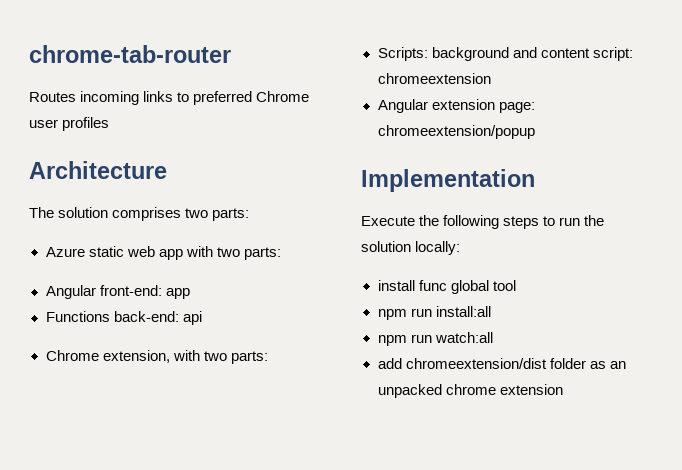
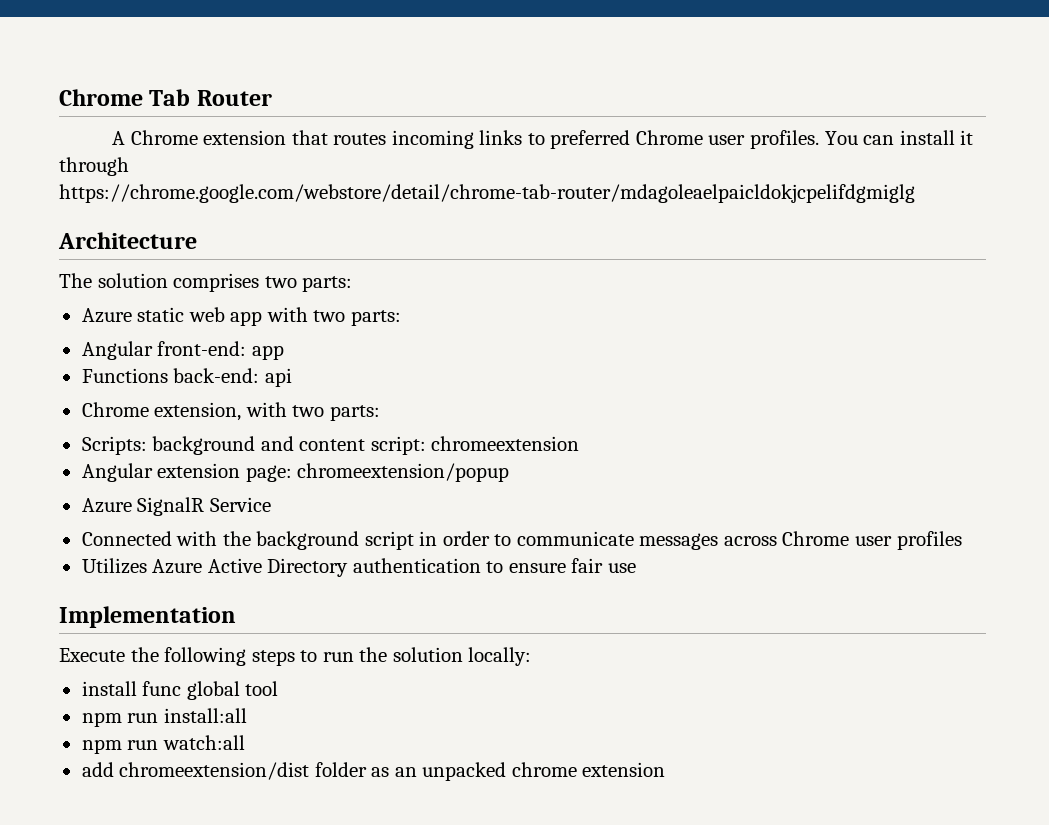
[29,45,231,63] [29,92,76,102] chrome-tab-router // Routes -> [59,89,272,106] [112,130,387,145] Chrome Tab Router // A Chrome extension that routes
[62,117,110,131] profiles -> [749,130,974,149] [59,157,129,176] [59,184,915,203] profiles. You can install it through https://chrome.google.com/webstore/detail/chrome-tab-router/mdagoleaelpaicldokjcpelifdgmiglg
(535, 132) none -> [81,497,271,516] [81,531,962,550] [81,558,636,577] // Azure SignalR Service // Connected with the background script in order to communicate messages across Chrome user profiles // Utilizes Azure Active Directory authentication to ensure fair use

◆ ◆ ◆

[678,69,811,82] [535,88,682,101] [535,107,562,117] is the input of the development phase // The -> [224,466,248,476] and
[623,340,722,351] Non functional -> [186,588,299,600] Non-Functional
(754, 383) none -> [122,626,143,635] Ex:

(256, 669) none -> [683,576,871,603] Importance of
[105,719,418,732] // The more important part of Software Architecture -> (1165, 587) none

◆ ◆ ◆

**Exercise requirements**
Send back exactly the lines of the listing above starting at the one with "(256, 669) none" and ending at the one with "[105,719,418,732] // The", inclusive, and no others.

**Response**
(256, 669) none -> [683,576,871,603] Importance of
[105,719,418,732] // The more important part of Software Architecture -> (1165, 587) none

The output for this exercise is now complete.